From 1955 to 1965 there was a war right in the middle of America. No, it wasn’t a war like World War II or the Revolutionary War. It was a war for the heart and soul of this country to determine once and for all if America was really going to be a land of equal opportunity for all. It is a war that eventually took on the name of “The Civil Rights Movement.”
We must make no mistake, this was not just a shouting match. Some of the events that we even remember today became quite brutal and deadly. Those who fought in this war on both sides were deadly serious about the causes they represented and willing to fight and even die to see their cause succeed.
The war waged for years and steady progress was made but not without tremendous sacrifice by the leaders of the movement who were committed to a giving a new meaning to the phrase “set my people free.”
In all of black history, there may be no more significant a time since the Civil War when the rights of African Americans were so deeply fought and won. The tensions in the country had been building. When the Supreme Court mandated desegregation in the schools in the historic case Brown versus the Board of Education, the stage was set.
But it was on December 1, 1955 when Rosa Parks refused to give up her seat on a bus in Montgomery, Alabama to a white man that the movement finally took shape and became a titanic struggle for the rights of African Americans in America.
That first battle brought to the front line one of the most important figures to fight for Civil Rights of that era, the Reverend Martin Luther King.

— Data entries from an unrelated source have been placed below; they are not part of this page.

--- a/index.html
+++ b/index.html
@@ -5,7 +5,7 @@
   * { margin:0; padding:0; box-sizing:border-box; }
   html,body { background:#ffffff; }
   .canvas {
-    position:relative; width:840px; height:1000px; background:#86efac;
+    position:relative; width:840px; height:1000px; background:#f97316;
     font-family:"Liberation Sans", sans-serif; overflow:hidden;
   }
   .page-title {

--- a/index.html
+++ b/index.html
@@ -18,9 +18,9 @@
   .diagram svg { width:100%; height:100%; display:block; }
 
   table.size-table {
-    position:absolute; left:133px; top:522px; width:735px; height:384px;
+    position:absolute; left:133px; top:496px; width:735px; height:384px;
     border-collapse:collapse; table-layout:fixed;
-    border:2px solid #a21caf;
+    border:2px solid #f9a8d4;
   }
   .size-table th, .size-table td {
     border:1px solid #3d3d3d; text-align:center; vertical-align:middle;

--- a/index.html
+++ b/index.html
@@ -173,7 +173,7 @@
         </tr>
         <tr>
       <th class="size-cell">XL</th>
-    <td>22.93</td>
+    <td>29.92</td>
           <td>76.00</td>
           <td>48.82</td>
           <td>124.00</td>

This tremendous struggle for freedom was never easy and was often marked with violence. Over the next ten years some of the most important milestone in black history took place including…
- 1957 – President Eisenhower had to send federal troops to Arkansas to secure admission to Central High School by nine black students.

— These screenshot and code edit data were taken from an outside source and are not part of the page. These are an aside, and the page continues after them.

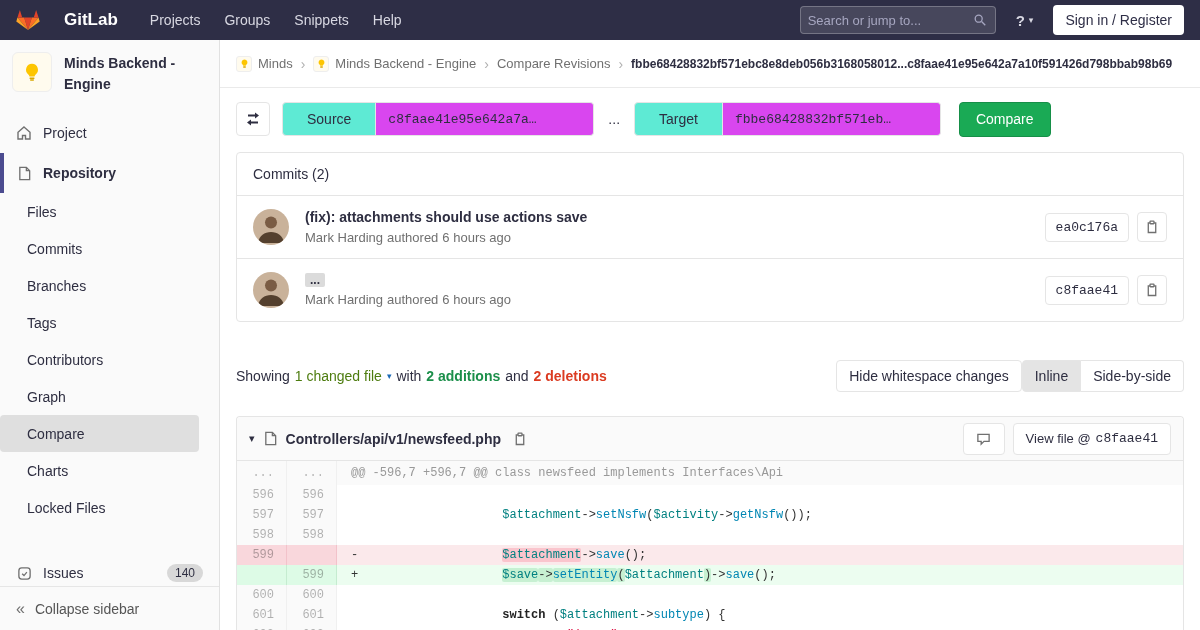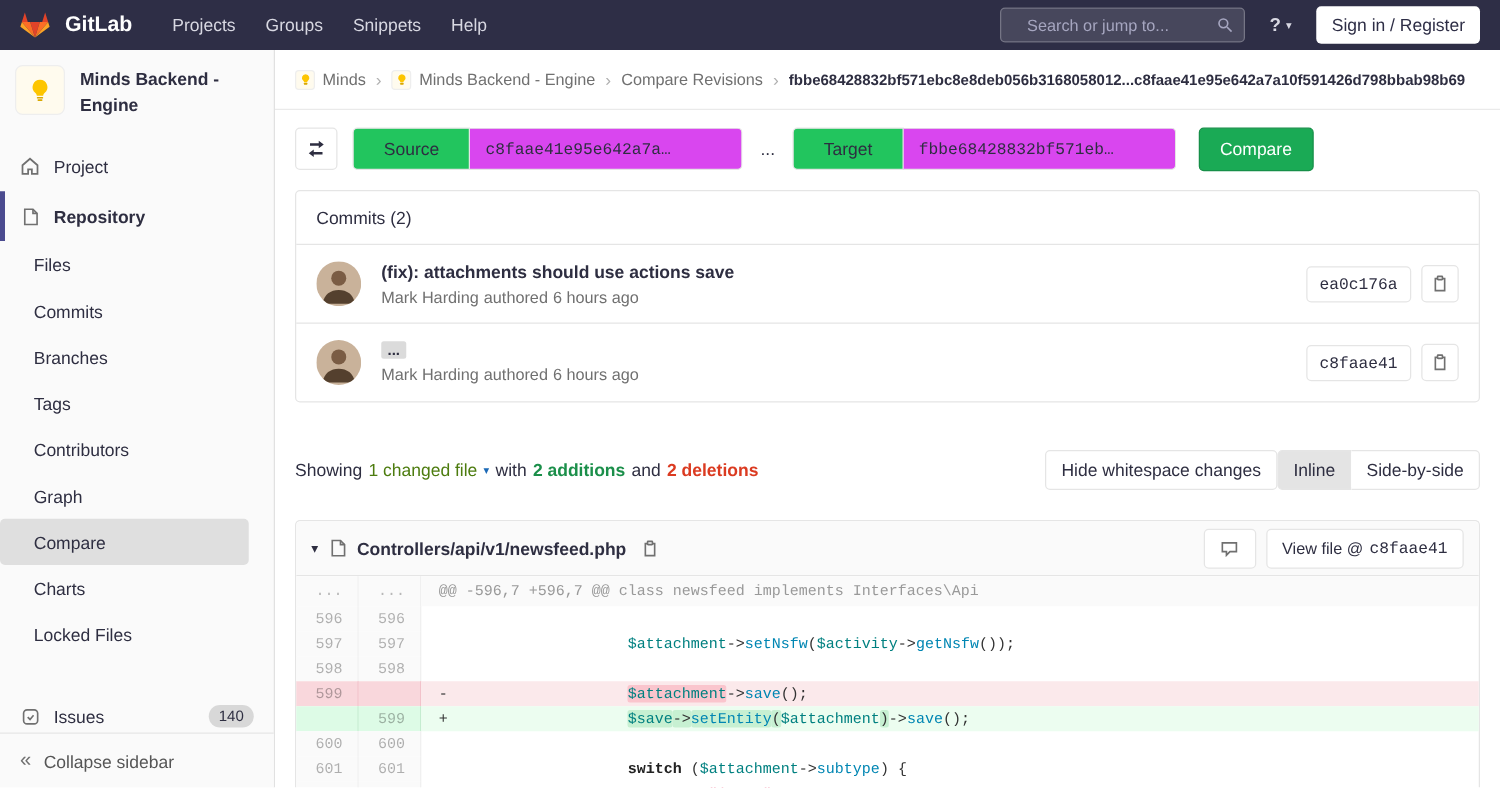--- a/index.html
+++ b/index.html
@@ -12,7 +12,7 @@
   
   .navbar{position:absolute;top:0;left:0;right:0;height:40px;background:#2e2e46;display:flex;align-items:center;justify-content:space-between;padding:0 16px;z-index:10}
   .nav-left{display:flex;align-items:center}
-  .logo{display:flex;align-items:center;gap:12px;margin-right:20px}
+  .logo{display:flex;align-items:center;gap:24px;margin-right:20px}
   .logo-text{color:#fff;font-weight:bold;font-size:17px}
   .nav-links{display:flex;align-items:center}
   .nav-links a{color:#d8d8e2;padding:0 12px;line-height:40px;font-size:14px}

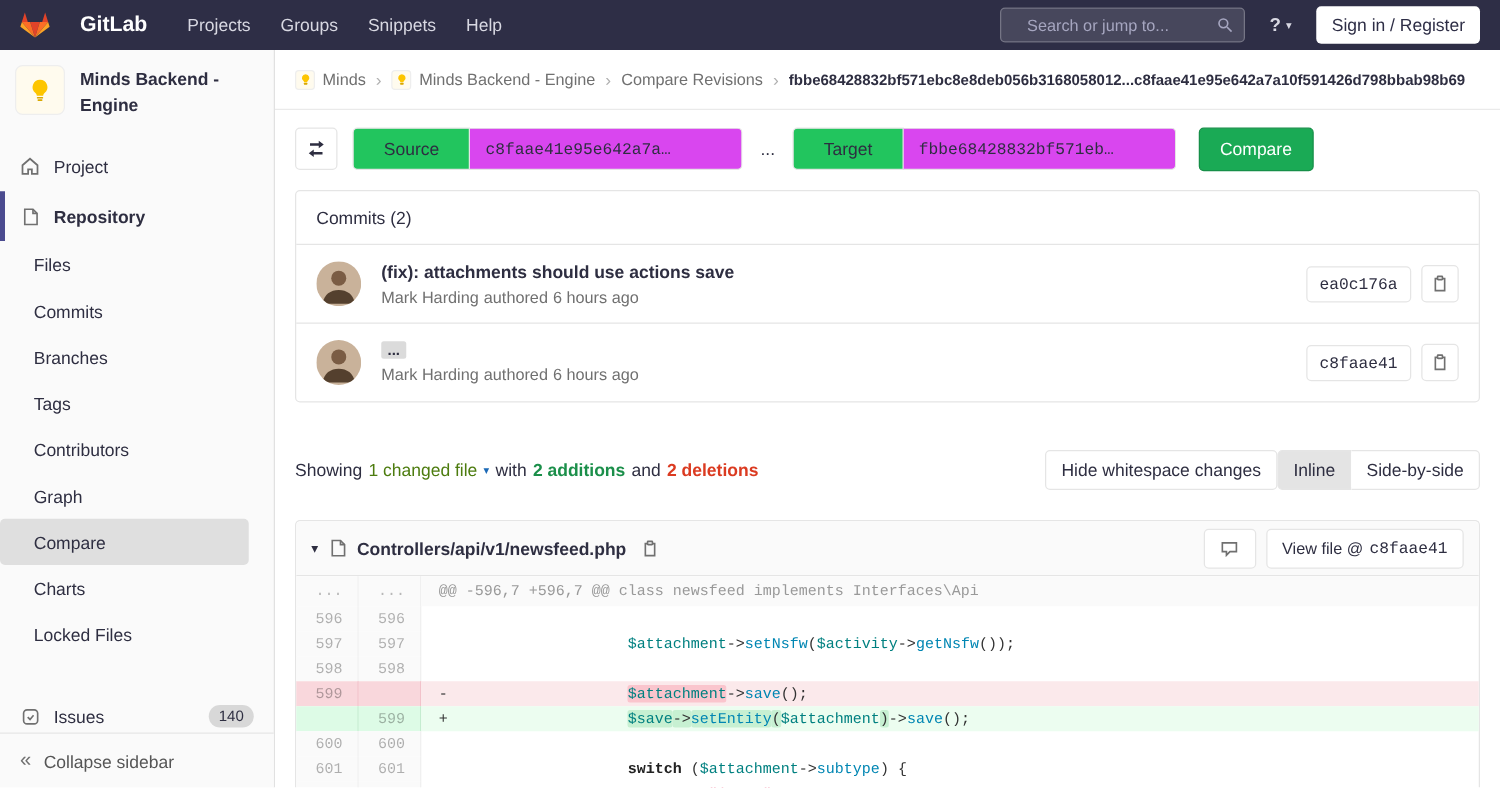--- a/index.html
+++ b/index.html
@@ -18,7 +18,7 @@
   .nav-links a{color:#d8d8e2;padding:0 12px;line-height:40px;font-size:14px}
   .nav-right{display:flex;align-items:center;gap:20px}
   .search{width:196px;height:28px;background:rgba(255,255,255,.12);border:1px solid rgba(255,255,255,.25);border-radius:4px;display:flex;align-items:center}
-  .search input{flex:1;min-width:0;background:transparent;border:0;outline:none;color:#ffffff;font-size:13px;padding:0 21px;font-family:inherit}
+  .search input{flex:1;min-width:0;background:transparent;border:0;outline:none;color:#ffffff;font-size:13px;padding:0 7px;font-family:inherit}
   .search input::placeholder{color:#a6a6c0}
   .search .s-icon{margin-right:8px}
   .help-dd{display:flex;align-items:center;gap:4px;color:#d8d8e2}

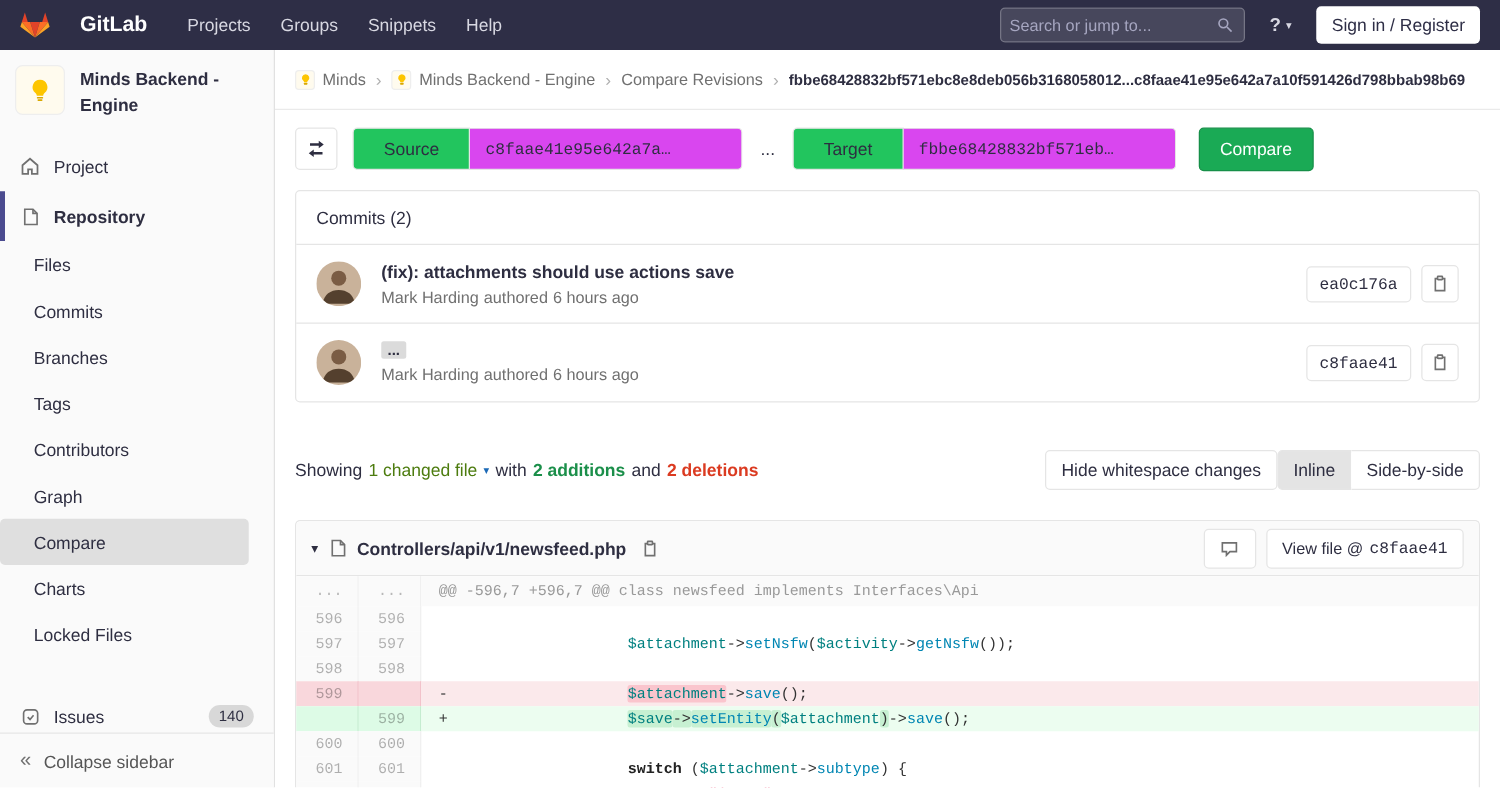--- a/index.html
+++ b/index.html
@@ -55,7 +55,7 @@
   .compare-form{display:flex;align-items:center;height:36px;gap:12px}
   .swap-btn{width:34px;height:34px;border:1px solid #e5e5e5;background:#fff;border-radius:4px;display:flex;align-items:center;justify-content:center}
   .input-group{display:flex;height:34px}
-  .ig-label{display:flex;align-items:center;padding:0 24px;border:1px solid #e5e5e5;background:#22c55e;border-radius:4px 0 0 4px;color:#2e2e41}
+  .ig-label{display:flex;align-items:center;padding:0 24px;border:1px solid #e5e5e5;background:#5eead4;border-radius:4px 0 0 4px;color:#2e2e41}
   .ig-input{width:218px;border:1px solid #e5e5e5;border-left:0;border-radius:0 4px 4px 0;padding:0 12px;font-family:"Liberation Mono",monospace;font-size:13px;color:#2e2e41;outline:none;background:#d946ef}
   .dots{color:#2e2e41;margin:0 2px}
   .compare-btn{height:35px;padding:0 16px;background:#1aaa55;border:1px solid #168f48;border-radius:4px;color:#fff;font-size:14px;margin-left:6px}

- 1960 – The sit-in at Woolworths lunch counter in Greensboro North Carolina set the stage for nonviolent protest that was used with great success for the rest of the struggle. Nonviolent protest and civil disobedience became a staple of the civil rights movement because of the influence of Martin Luther King.
- 1963 – The historic March on Washington in which over 200,000 people gathered to hear Dr. Kings famous “I Have a Dream” speech.

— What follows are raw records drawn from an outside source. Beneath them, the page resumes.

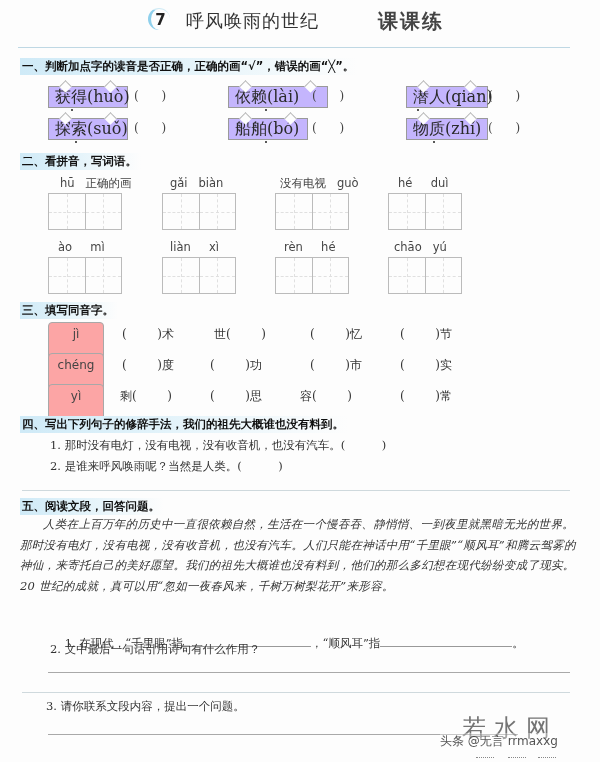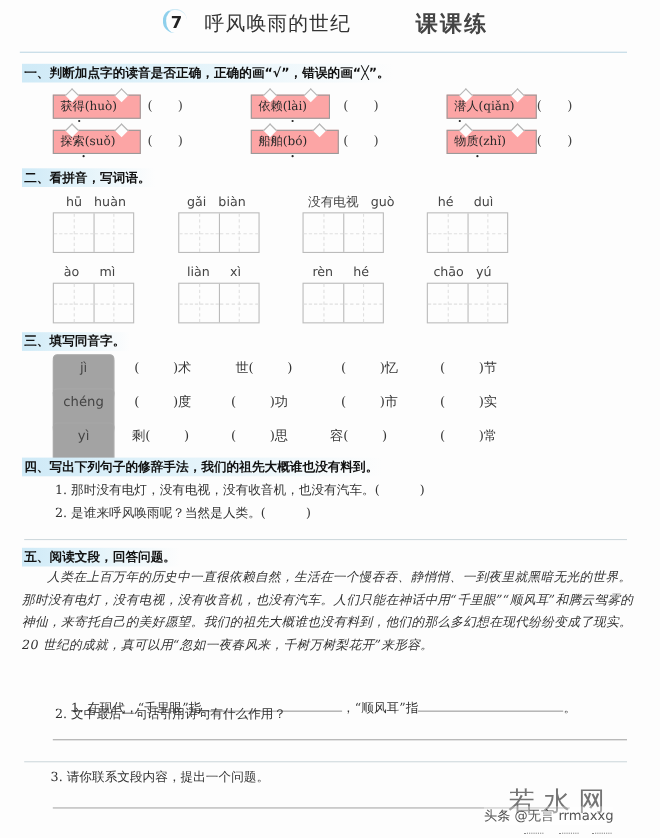--- a/index.html
+++ b/index.html
@@ -27,7 +27,7 @@
   
   .s1-item { position: absolute; height: 22px; }
   .word-box { position: absolute; left: 0; top: 0; height: 22px; border: 1px solid #9a9a9a;
-    font-size: 11px; line-height: 20px; padding: 0 6px; white-space: nowrap; background: #fca5a5; }
+    font-size: 16px; line-height: 20px; padding: 0 6px; white-space: nowrap; background: #c4b5fd; }
   .word-box::before, .word-box::after { content: ""; position: absolute; top: -5px; width: 8px; height: 8px;
     border-top: 1px solid #b5b5b5; border-left: 1px solid #b5b5b5; transform: rotate(45deg); background: #fdfdfd; }
   .word-box::before { left: 12px; }

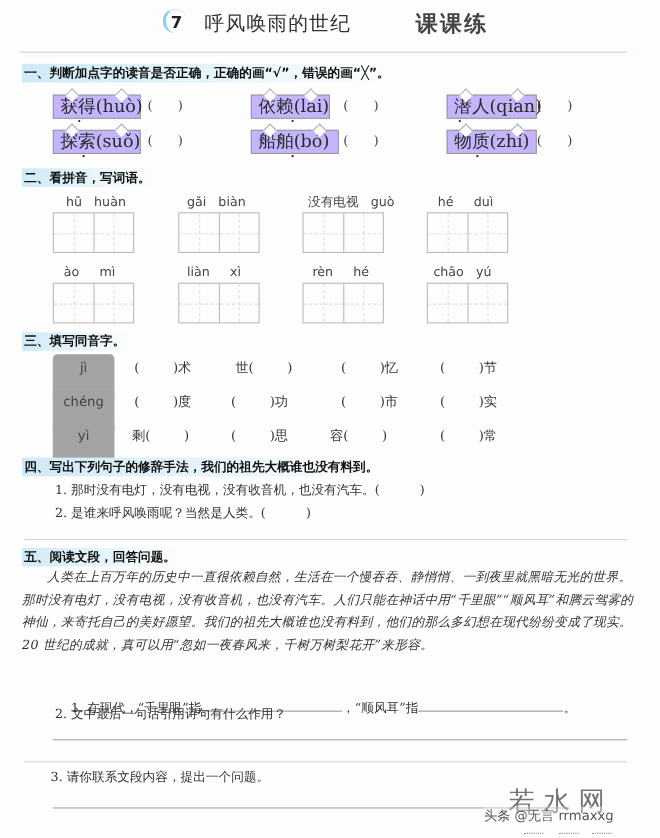--- a/index.html
+++ b/index.html
@@ -83,7 +83,7 @@
     <span class="paren" style="left:86px;">(      )</span>
   </div>
   <div class="s1-item" style="left:228px; top:86px;">
-    <div class="word-box" style="width:72px;"><span>依赖(lài)</span><i class="dot" style="left:36px;"></i></div>
+    <div class="word-box" style="width:100px;"><span>依赖(lài)</span><i class="dot" style="left:36px;"></i></div>
     <span class="paren" style="left:84px;">(      )</span>
   </div>
   <div class="s1-item" style="left:406px; top:86px;">

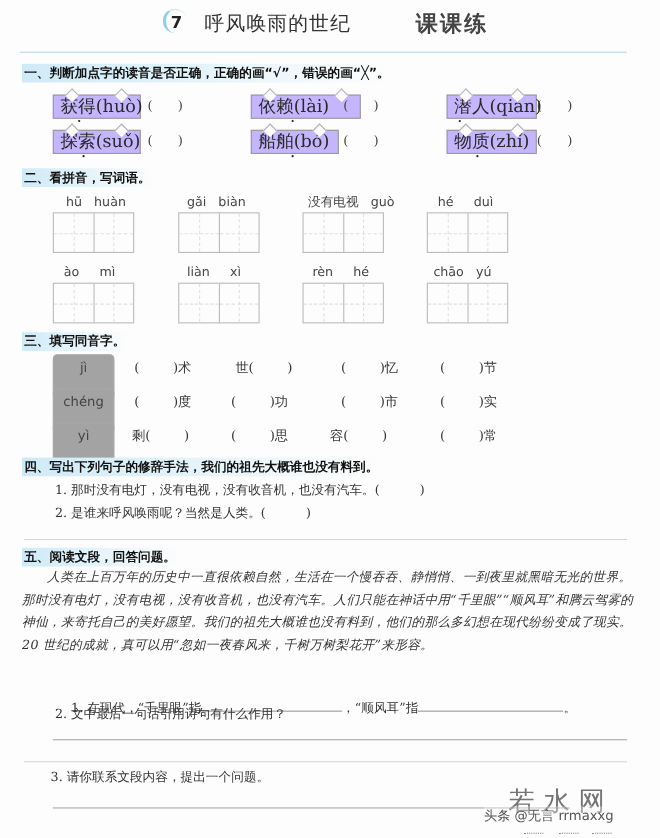--- a/index.html
+++ b/index.html
@@ -106,7 +106,7 @@
 
   <div class="sec-head" style="top:153px;">二、看拼音，写词语。</div>
 
-  <div class="pinyin" style="left:60px; top:176px;">hū   huàn</div>
+  <div class="pinyin" style="left:60px; top:176px;">hū   正确的画</div>
   <div class="tian" style="left:48px; top:193px;">
       <div class="cell"></div>
       <div class="cell"></div>

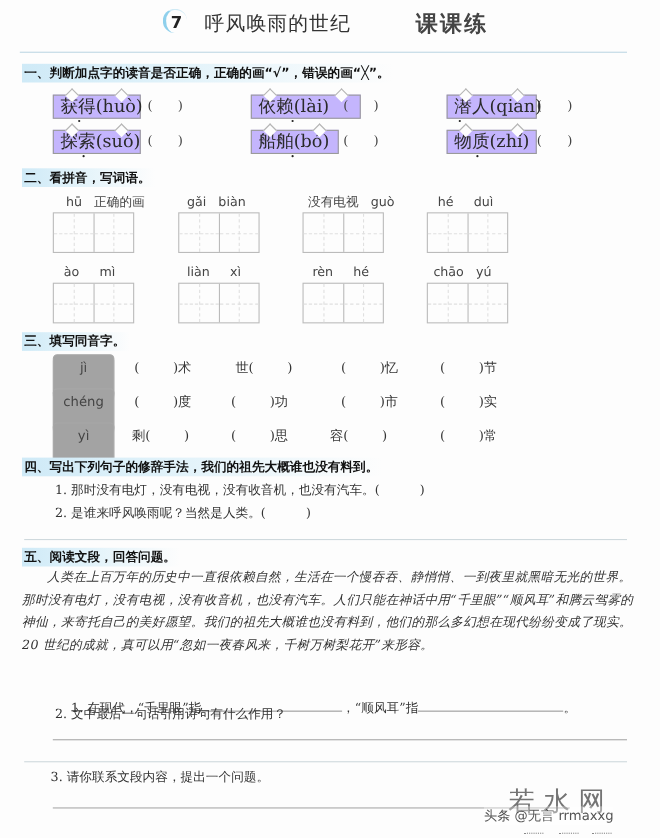--- a/index.html
+++ b/index.html
@@ -46,7 +46,7 @@
   
   .py-box { position: absolute; left: 48px; width: 56px; height: 40px; border: 1px solid #a8a8a8; border-radius: 4px;
     font-family: "DejaVu Sans", sans-serif; font-size: 12px; text-align: center; line-height: 22px; color: #444;
-    box-shadow: 0 2px 0 #cfcfcf; background: #a3a3a3; }
+    box-shadow: 0 2px 0 #cfcfcf; background: #fca5a5; }
   .fill { position: absolute; font-size: 12px; color: #333; white-space: pre; }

- 1964 – President Lyndon Johnson signed the bill that was the most significant event of his presidency and one he believed deeply in, the Civil Rights Act of 1964.
- 1965 – The assignation of Malcolm X and the Watts race rights.
- 1965 – President Johnson takes another bold step to accelerate the civil rights movement implementing Affirmative Action when he issues Executive Order 11246.
This short list is just a few of the highlights of this troubled time in which the rights of all citizens of American, black and white and of all colors were being redefined both on the streets, in the courts and in the different branches of government.
In the years to come there would be great steps forward. One by one, every area of American life would see breakthroughs by African Americans in the areas of sports, entertainment, education and politics.
There were many proud moments and there were moments of tremendous shame and heinous acts committed by both white and black people. But through all that struggle, the society continued to grow and adapt to the will of the people as has always been the tradition in American culture.
The struggle is far from over. Discrimination and hate speech continue to be a problem to this day. And while it is easy to reflect on those days of struggle with regret, we can also look at them with pride.
We can be proud of the great leaders who demonstrated tremendous courage and wisdom to lead this nation to a better way of life. And we can be proud of America because it is here where such a struggle can result in equality and freedom for all citizens, not just a few.